July 25, 2015The German news magazine reported Saturday that ministry data rechecks had shown a cheaper than expected cost overrun for the Puma infantry tank and hardly any anticipated savings for the new Meteor air-to-air missile.
A ministry spokesman promptly denied "computing chaos," telling the German news agency DPA that the ministry had neither made mistakes nor had costs changed.
Spiegel claimed the ministry had discovered erroneous costs blamed on outdated data when sent a query by Gesine Lötzsch of the Left. Her party, alongside the pacifist Greens, form the opposition in Germany's federal Bundestag parliament.
Instead of saving 1.2 billion euros on the Meteor missile project, Germany had achieved merely 11 million euros in savings. The Puma overrun had fallen from 2.3 billion to 1.3 billion, Spiegel claimed.
Ukraine crisis prompts rethink
Worsening relations with Russia, especially over Ukraine, prompted NATO allies, including Germany, over the past year to rethink their assumption that they could scrap weaponry thought obsolete after the end of the Cold War.
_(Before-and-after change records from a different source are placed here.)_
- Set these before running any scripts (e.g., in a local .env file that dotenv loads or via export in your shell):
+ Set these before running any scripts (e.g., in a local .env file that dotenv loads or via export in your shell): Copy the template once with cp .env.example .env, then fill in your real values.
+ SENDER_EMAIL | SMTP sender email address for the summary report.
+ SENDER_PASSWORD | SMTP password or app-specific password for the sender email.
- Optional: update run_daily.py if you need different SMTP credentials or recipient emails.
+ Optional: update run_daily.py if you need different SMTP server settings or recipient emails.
Last month, retiring German army inspector General Bruno Kasdorf highlighted Bundeswher equipment deficiencies, saying orders should be placed urgently with armaments manufacturers, given time lags between developing and certifying weapons and their delivery.
In May, Kasdorf called for 20 billion euros in investments in the Bundeswehr through to 2025, saying -- as an example -- that the army needed 100 extra Puma infantry tanks for transporting troops.
The Bundeswehr last month took its first deliveries of the Puma on a test range at Lüneberg, east of Hannover.
External experts were brought in, when Defense Minister Ursula von der Leyen took office in 2013. Their subsequent report mercilessly listed shortfalls in equipment and budgeting.
Computerized weaponry
The 31-ton tank, designed to carry nine soldiers at speeds of up to 70 kilometers an hour (44 miles per hour) and fitted with computerized weapons, is produced by a German consortium, Rheinmetall and Kraus-Maffei Wegmann.
The consortium for the Meteor air-to-air missile, which was first test-fired from a Eurofighter jet over Wales in 2012, comprises armaments firms in France, Germany, Britain, Italy, Sweden and Spain.
The Meteor, powered by a so-called ramjet, is reputed to have speeds of more than Mach four (4,900 kilometers per hour), a range of about 100 kilometers, and electronic remote controls enabling the crew of the fighter plane or a much larger AWACs surveillance aircraft to hit targets far beyond sight.
It is regarded as a successor to the AIM-120 missile long supplied by the US manufacturer Raytheon.